* [PROBLEM TO WORK ON]: Would you please repeat, word for word, only the lines from the one holding "#c2410c -> #0c4a6e;" through the one holding "top: 843px ->" in the material below, without the pictures?

* [PROVIDED RECORDS]:
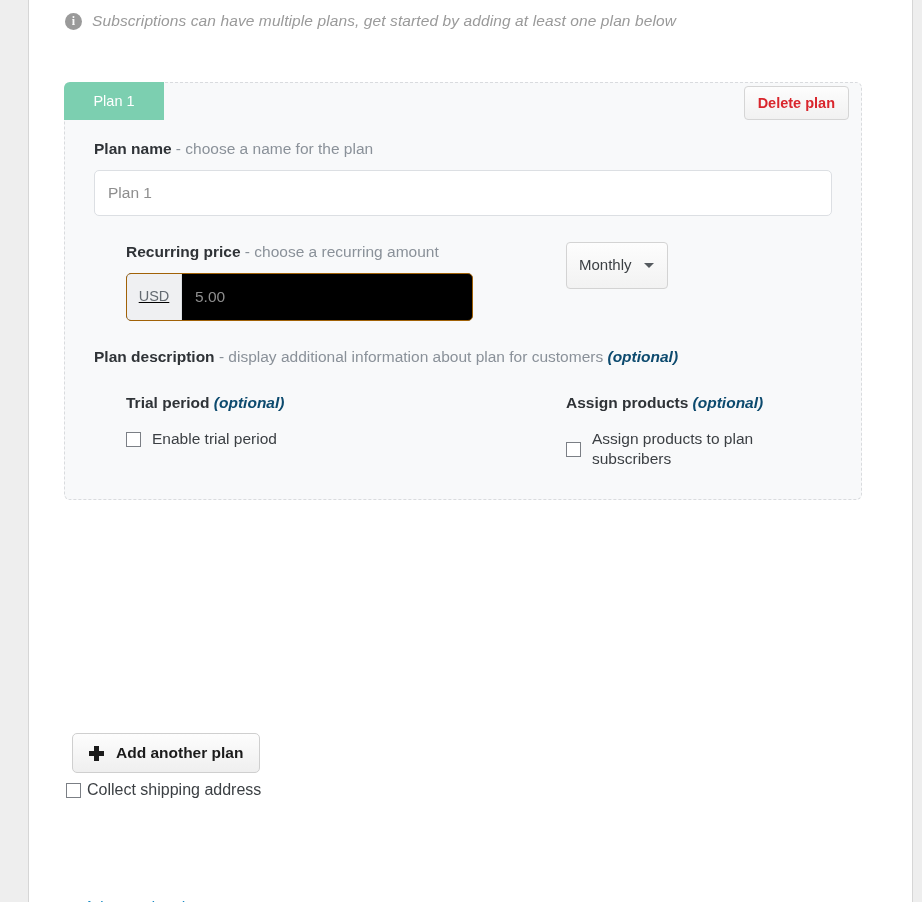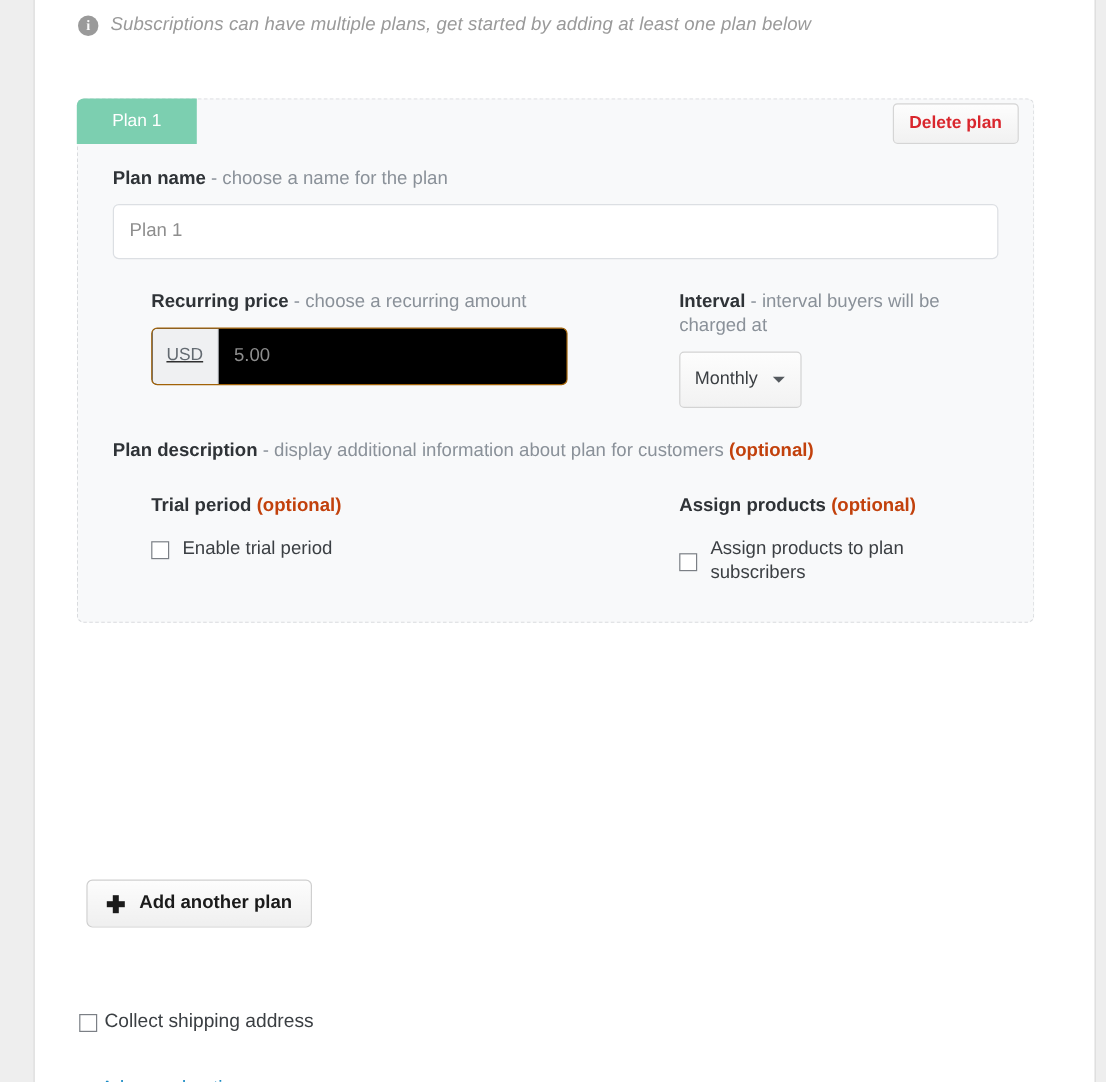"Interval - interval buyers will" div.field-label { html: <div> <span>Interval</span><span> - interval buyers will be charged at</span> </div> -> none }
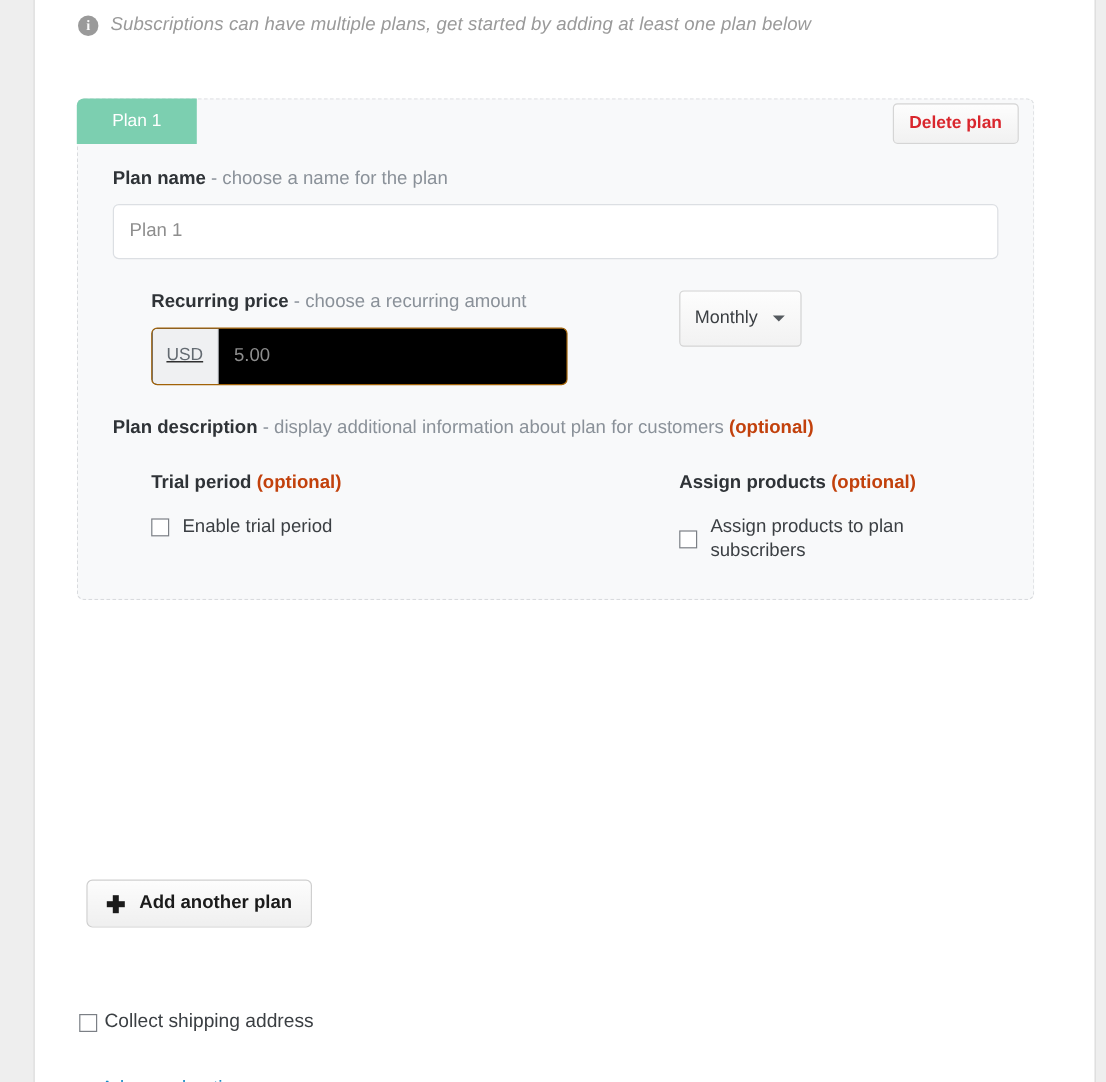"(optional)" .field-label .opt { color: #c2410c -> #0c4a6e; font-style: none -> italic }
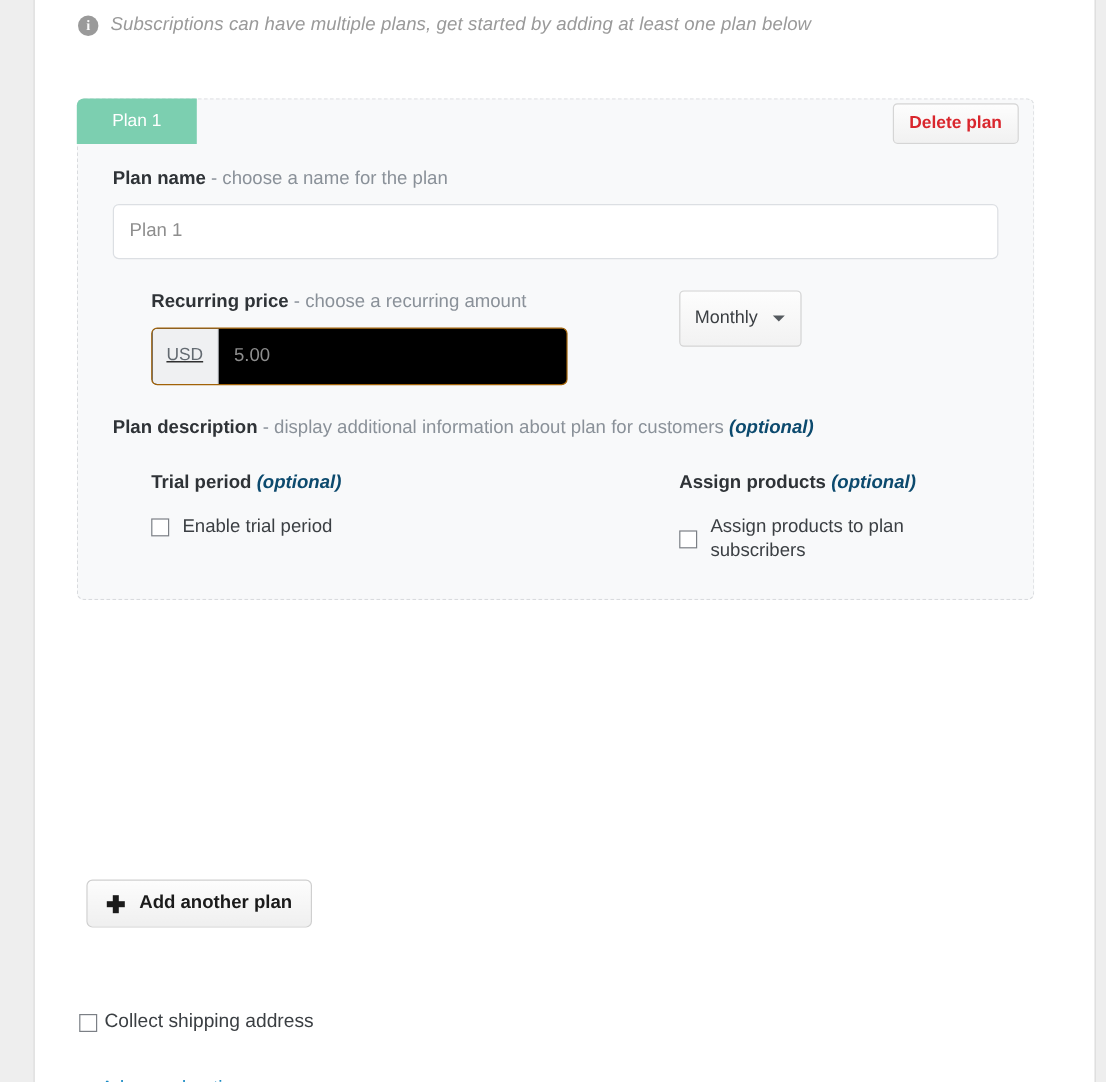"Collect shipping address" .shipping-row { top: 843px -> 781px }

* * *

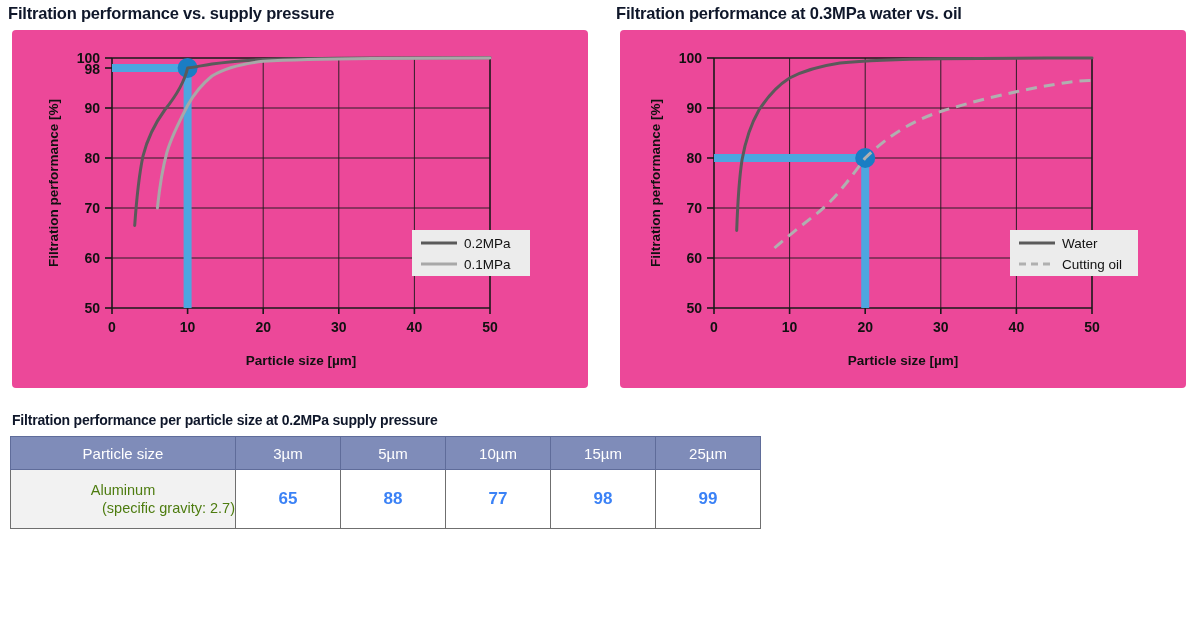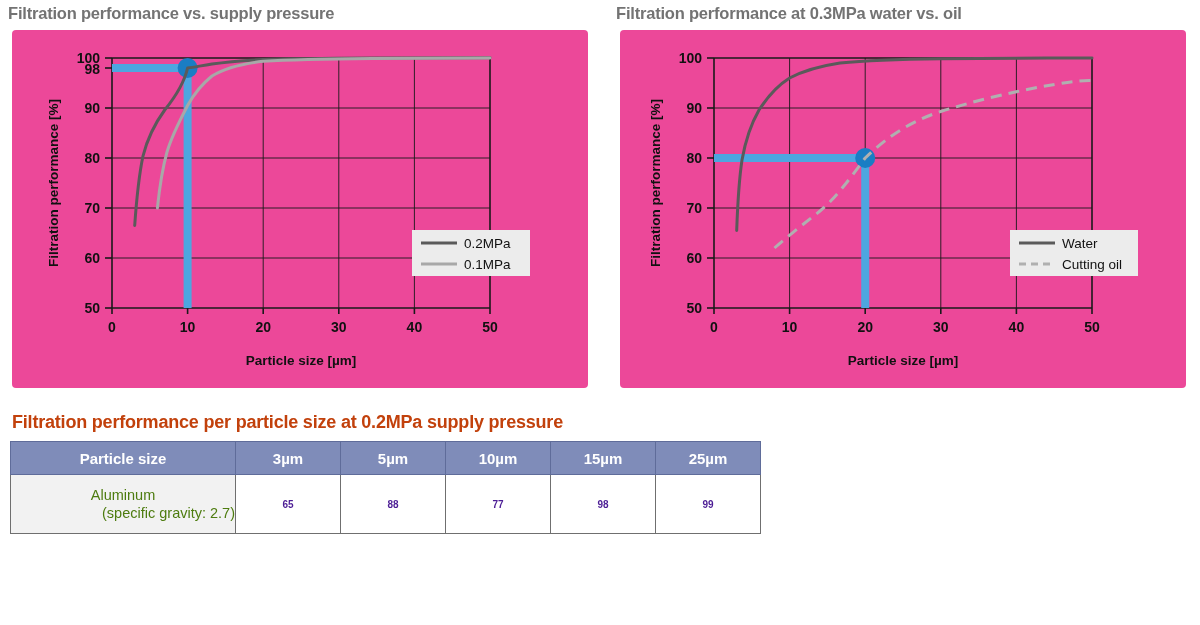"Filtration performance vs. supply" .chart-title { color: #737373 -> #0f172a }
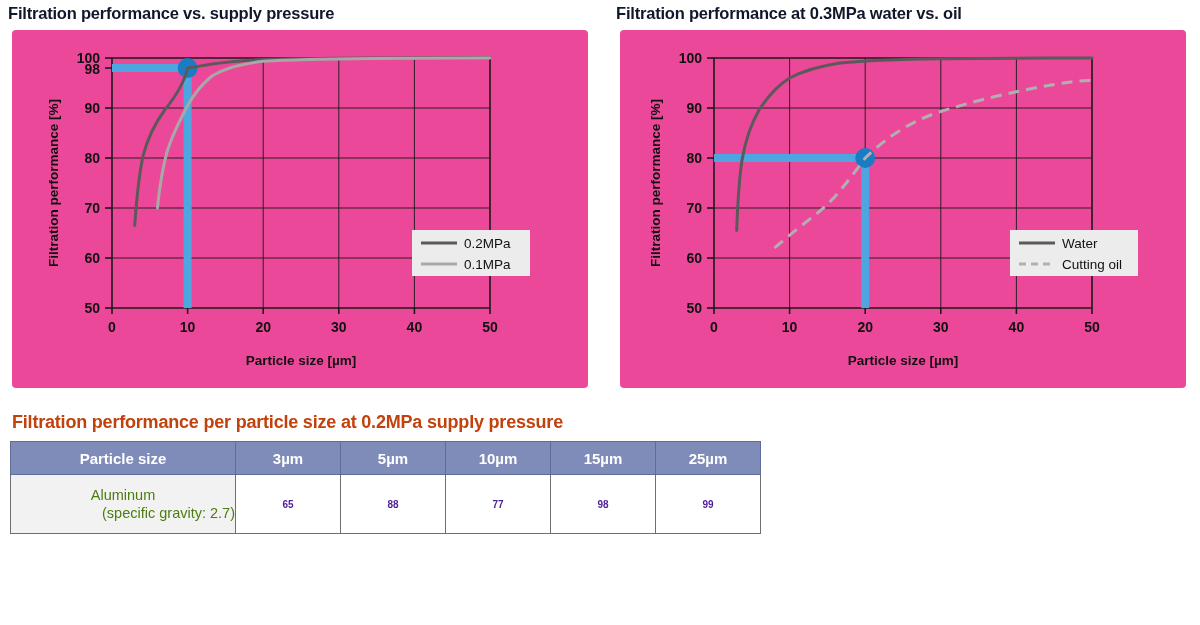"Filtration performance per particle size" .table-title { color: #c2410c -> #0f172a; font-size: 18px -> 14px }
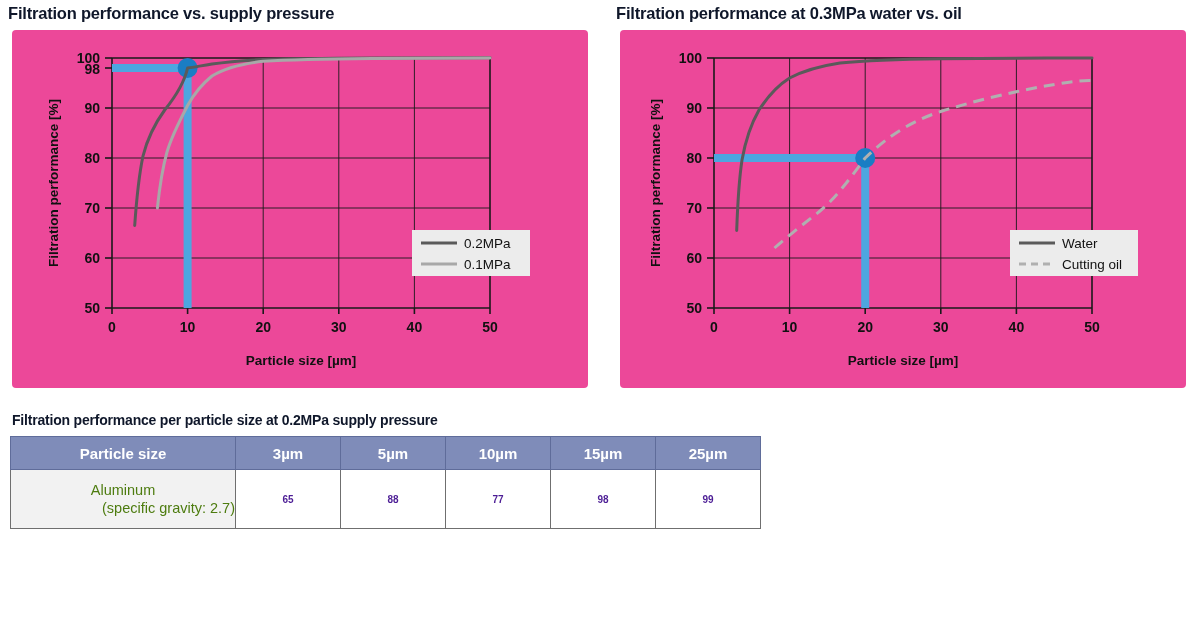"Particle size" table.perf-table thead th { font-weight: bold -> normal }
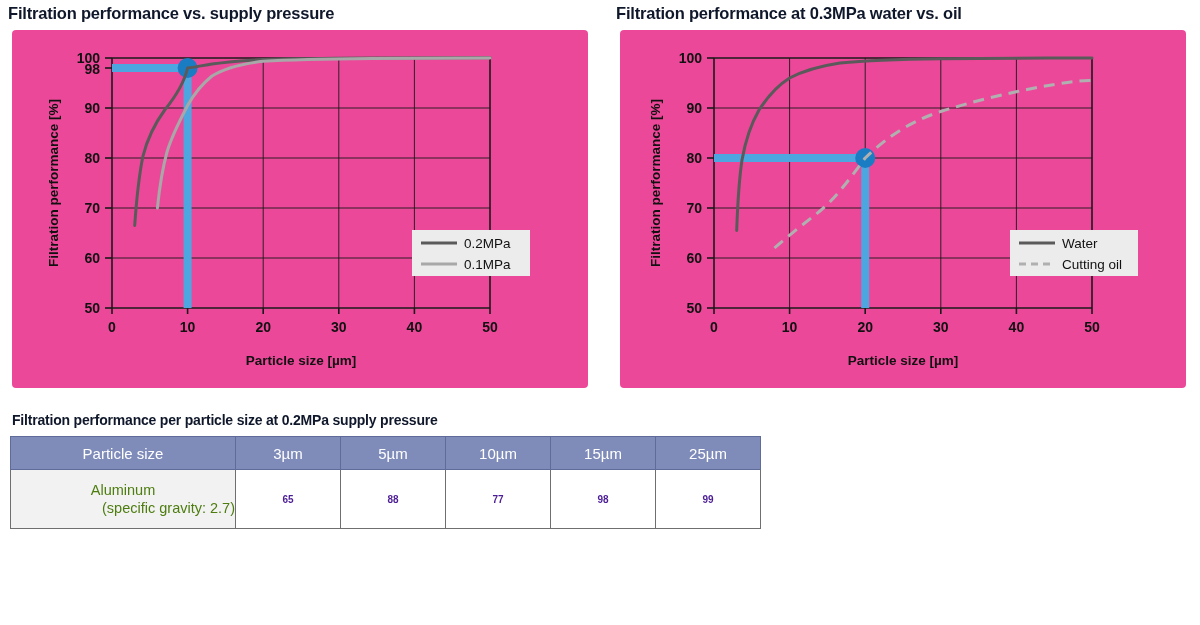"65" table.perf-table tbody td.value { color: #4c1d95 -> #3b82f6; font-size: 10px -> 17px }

* [COMPLETED TASK]:
"(optional)" .field-label .opt { color: #c2410c -> #0c4a6e; font-style: none -> italic }
"Collect shipping address" .shipping-row { top: 843px -> 781px }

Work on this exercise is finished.